La pièce Chant d’adieu est écrite comme un requiem. «C’est une grande mélodie jouée le plus simplement possible. On sent que mes cours de musique classique avec Sœur Paul-Omer ne sont pas bien loin.»

Sœur Paul-Omer est la seule professeure de piano que le musicien a eu, de 7 à 12 ans, alors qu’il vivait rue Denault à Sherbrooke. 

«J’ai fait partie de l’Harmonie de Sherbrooke avec Sylvio Lacharité qui dirigeait», se souvient celui qui a vu le pont Jacques-Cartier se faire construire avant de retourner vivre à Montréal, là où il était né en 1942.

FRANÇOIS COUSINEAU : <em>MÉMOIRES</em> - INSTRUMENTAL 

« La vie sans musique serait une erreur »

Peut-il imaginer une vie sans piano? «J’aurais été très malheureux.
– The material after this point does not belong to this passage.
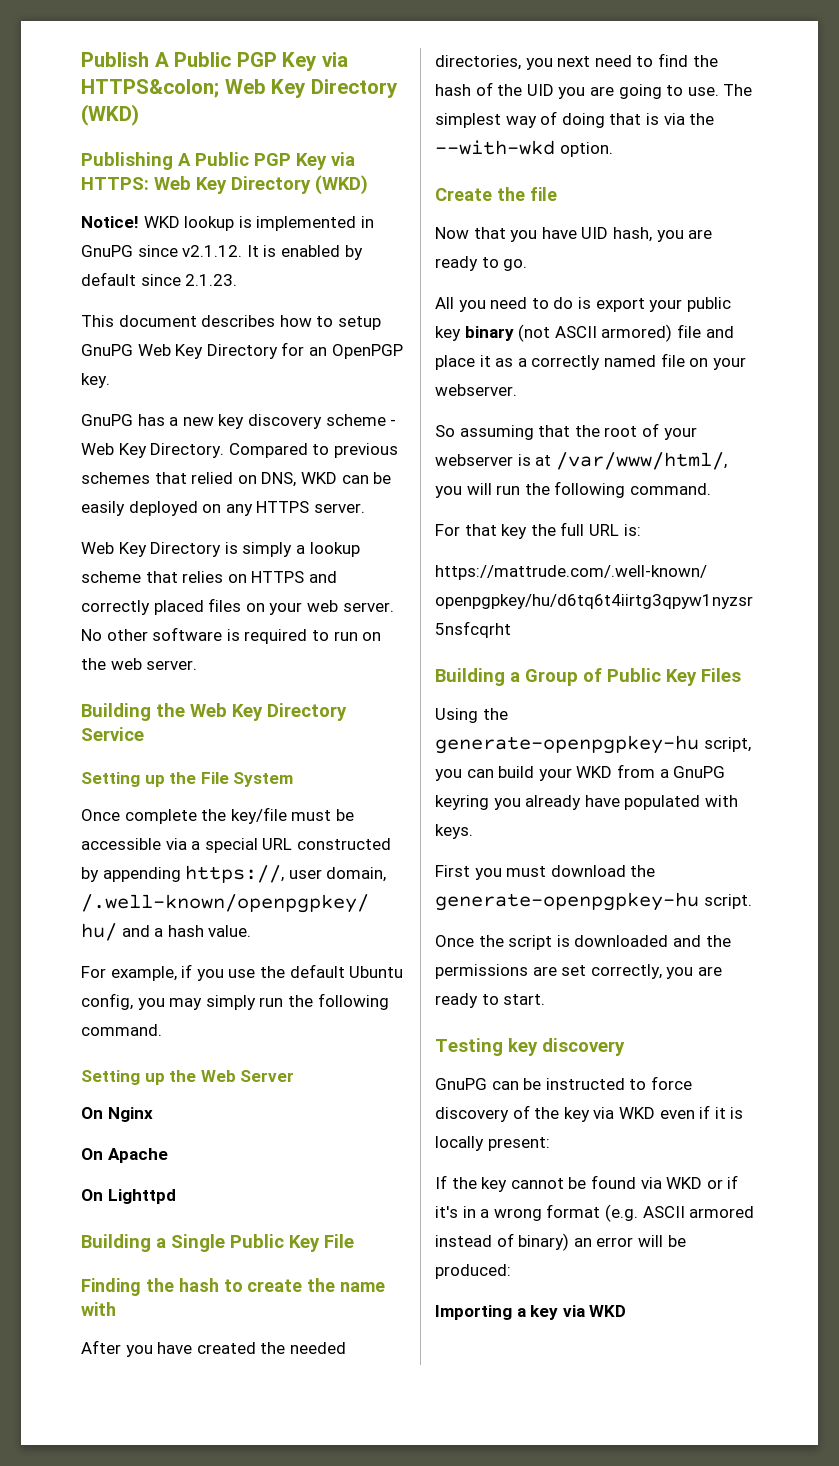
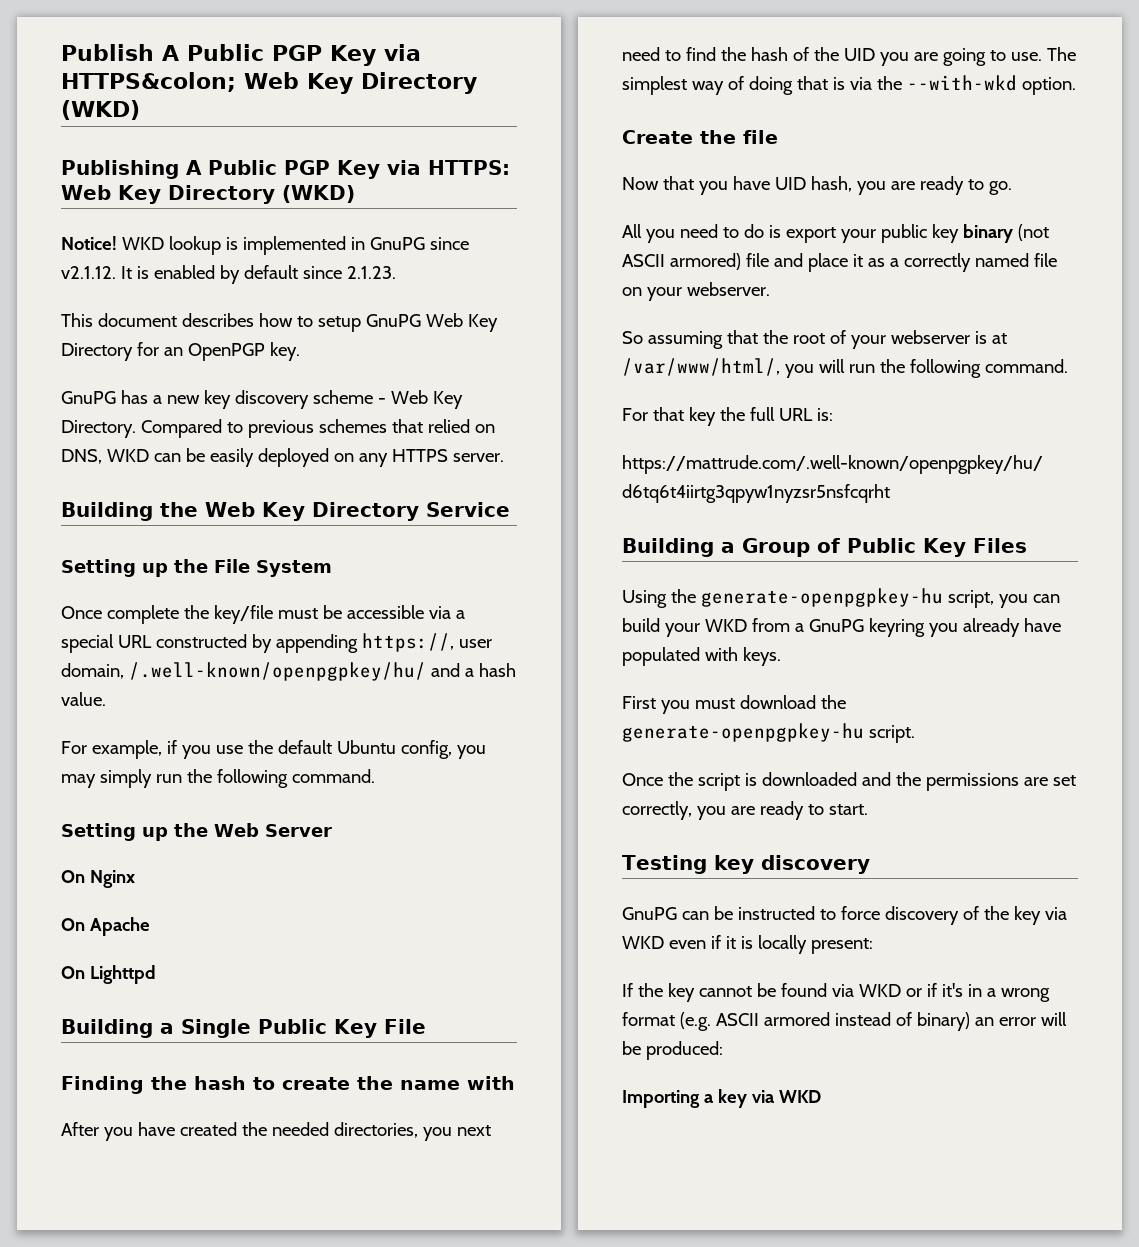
[81,542,360,557] [81,571,337,583] [81,598,394,615] [81,627,382,644] [81,658,198,670] // Web Key Directory is simply a lookup scheme that relies on HTTPS and correctly placed files on your web server. No other software is required to run on the web server. -> (504, 457) none

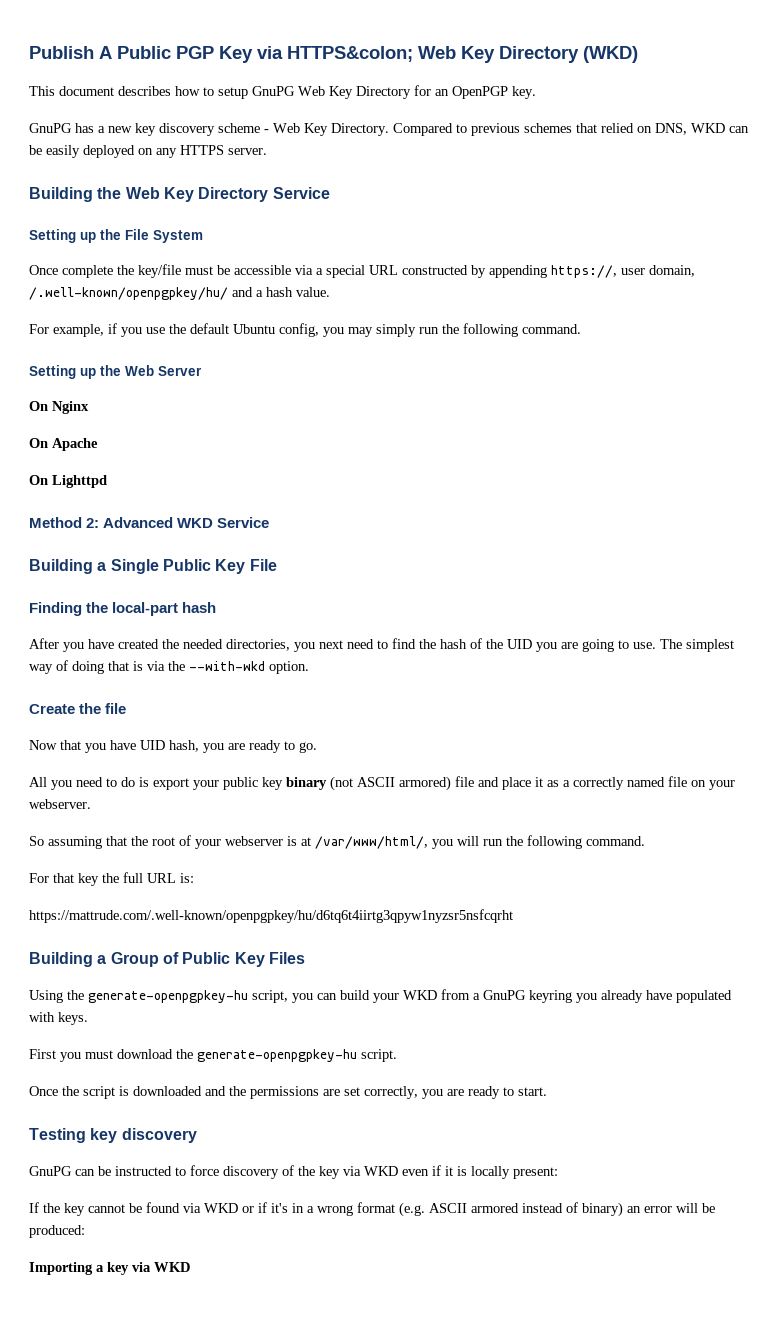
[61,160,510,179] [61,185,355,204] [61,236,469,255] [61,265,396,284] // Publishing A Public PGP Key via HTTPS: Web Key Directory (WKD) // Notice! WKD lookup is implemented in GnuPG since v2.1.12. It is enabled by default since 2.1.23. -> (638, 54) none
(156, 974) none -> [29,517,270,528] // Method 2: Advanced WKD Service
[194,1076,515,1090] hash to create the name with -> [112,602,217,616] local-part hash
La musique parle directement à mes cordes sensibles en dedans de moi, et ce, depuis que je suis tout petit.»

«Quand j’avais 3 ans, ma mère faisait jouer notre 78 tours de Blanche-Neige et les sept nains. Quand la chanson Heigh Ho! jouait, j’étais de bonne humeur et je tapais du pied. À la mort de Blanche-Neige, je pleurais. Oups, elle revenait, je partais à rire. Je suis une éponge.

«Quand je vais voir un concert, je prends mes jumelles et je regarde les musiciens. 

«Je ne suis pas dans la salle : je suis le musicien que je regarde. Je joue avec lui, je respire en même temps que lui. Je ne suis pas auditeur : je suis dans la musique comme si je l’interprétais.»

À 80 ans, loin de faire ses adieux, l’homme en pleine santé a encore plusieurs projets en tête. Après l’avoir écrite en musique, il songe à écrire sa biographie avec des mots. Et il aimerait bien monter sur scène pour présenter un mélange de ses mémoires en notes et en anecdotes. 

Et il ne manque pas de matière! Il a à peu près fait le tour du monde. A joué avec plusieurs grands artistes. A serré la main de deux présidents américains, celle de Ronald Reagan à Québec en 1985 et, quelques années plus tard, celle de Bill Clinton, alors que le pianiste, qui était à l’époque président de la SOCAN, était reçu à la Maison-Blanche.

«Des anecdotes, j’en ai tellement. Ce que j’aime de la musique, c’est que ça reste. 

«J’ai été chanceux dans ma vie. J’ai la santé et, surtout, la joie de vivre.»

Son père voulait qu’il soit avocat. Le pianiste a été membre du Barreau du Québec pendant de nombreuses années. Sa mère souhaitait qu’il devienne musicien. 

La renommée du compositeur et pianiste n’est plus à faire. Il rêvait d’être architecte. Lorsqu’il n’est pas au piano, il est aujourd’hui l’architecte paysagiste de sa propriété aux abords du lac Memphrémagog.

Mémoires paraît presque vingt ans après le dernier album du pianiste. Il est offert sur toutes les plateformes numériques depuis le 11 novembre.